Fig 6. Effective community selection can encourage species coexistence.

Here, the evolutionary upper bound for g_Hmax ($g_{Hmax}^{*}=0.8$) was larger than that for g_Mmax ($g_{Mmax}^{*}=0.7$), opposite to that in Figs 2–5. (A) When the top-dog strategy and pipetting were used to choose and reproduce Adult communities, M was almost outcompeted by H as H evolved to grow faster than M (rows 3 and 4).

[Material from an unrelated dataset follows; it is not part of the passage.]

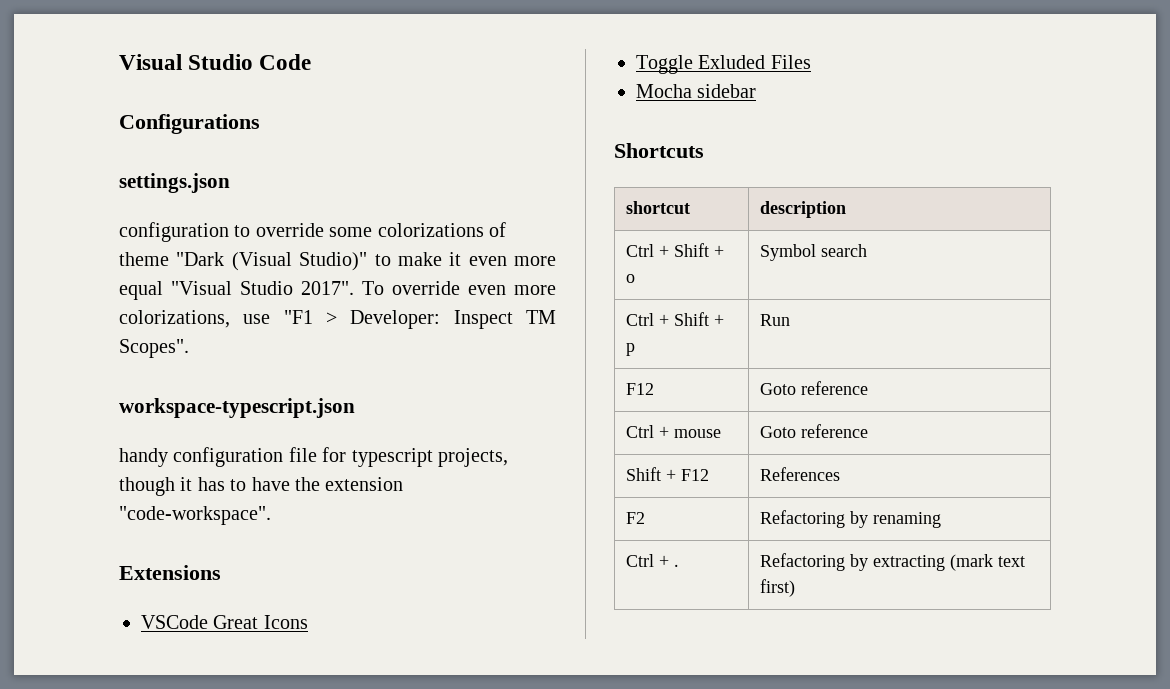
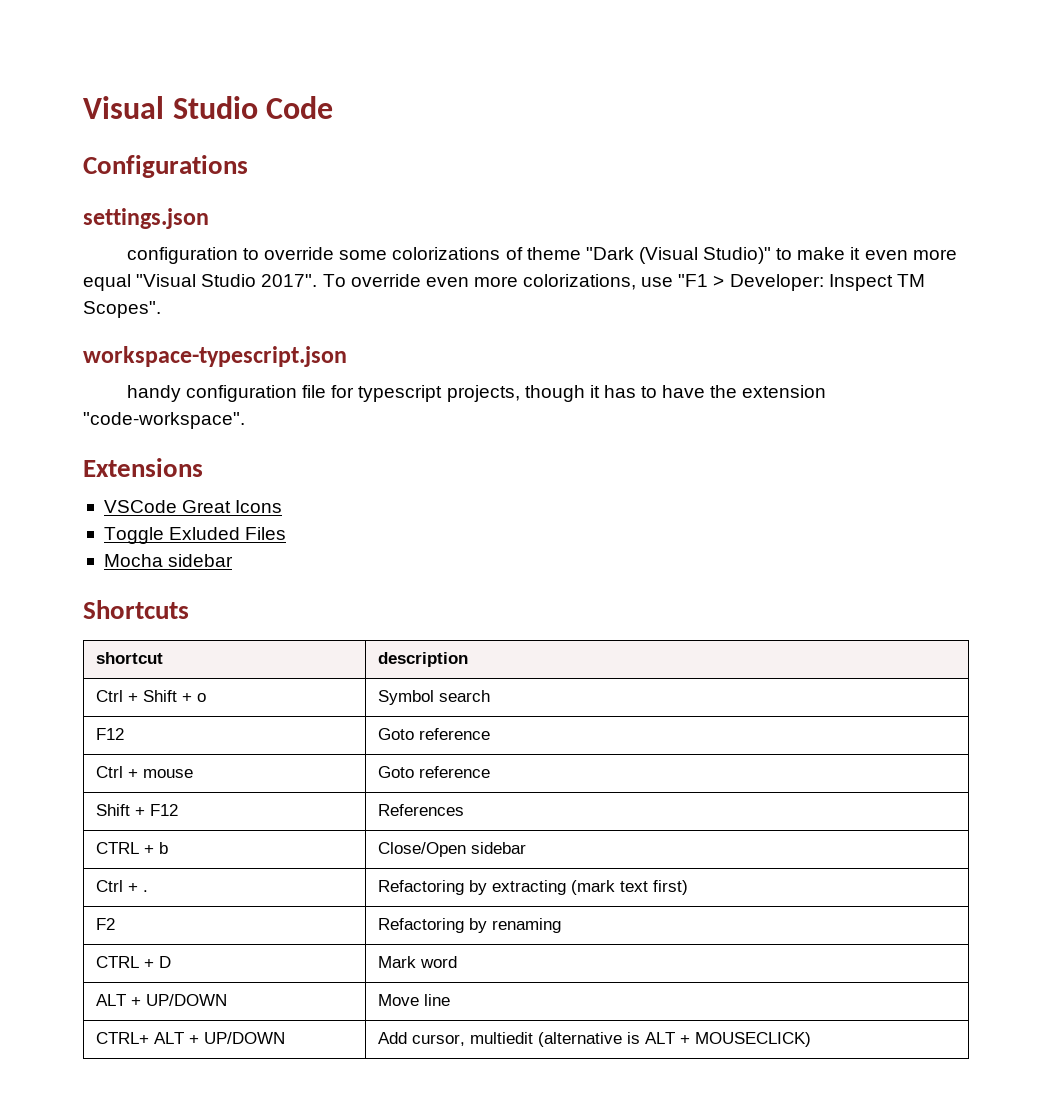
[626,312,725,326] [626,343,636,356] [760,314,791,326] // Ctrl + Shift + p | Run -> (491, 696) none
[626,512,646,524] [760,510,942,528] F2 | Refactoring by renaming -> [96,842,169,854] [378,842,527,857] CTRL + b | Close/Open sidebar
(796, 588) none -> [96,918,116,930] [378,918,562,933] [96,956,172,968] [378,956,458,968] [96,994,228,1006] [378,994,451,1006] [96,1032,286,1044] [378,1032,812,1047] // F2 | Refactoring by renaming // CTRL + D | Mark word // ALT + UP/DOWN | Move line // CTRL+ ALT + UP/DOWN | Add cursor, multiedit (alternative is ALT + MOUSECLICK)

Although M would ordinarily go extinct, community selection managed to maintain M at a very low level (bottom). This imbalanced species ratio resulted in very low community function (top). (B-D) When community selection was effective, using top-dog with cell sorting (panel B), top-tier with pipetting (panel C), or top-tier with cell sorting (panel D), community selection successfully improved community function and ${\overline{f}}_P$. In these cases, H’s growth parameter did not increase to its evolutionary upper bound (panel B-D row 3, also see S17B–S17D Fig), allowing a balanced species ratio (panel B-D bottom) and high community function (panel B-D top). Resource supplied to Newborn communities here supports 10⁵ total biomass to accommodate faster growth rates (and hence community function is larger than in other figures). Black, cyan, and gray curves represent independent simulation trials. $\overline{P}\left(T\right)$ (average community function) and ${\overline{\varphi }}_M\left(T\right)$ (average fraction of M biomass in Adult communities) were averaged across the chosen Adults. ${\overline{f}}_P\left(T\right)$ was obtained by first averaging among M within each chosen Adult and then averaging across all chosen Adults. The simulation codes can be found in S4 Code, and the data can be found in S3 Data. Adult, Adult community; H, Helper; M, Manufacturer.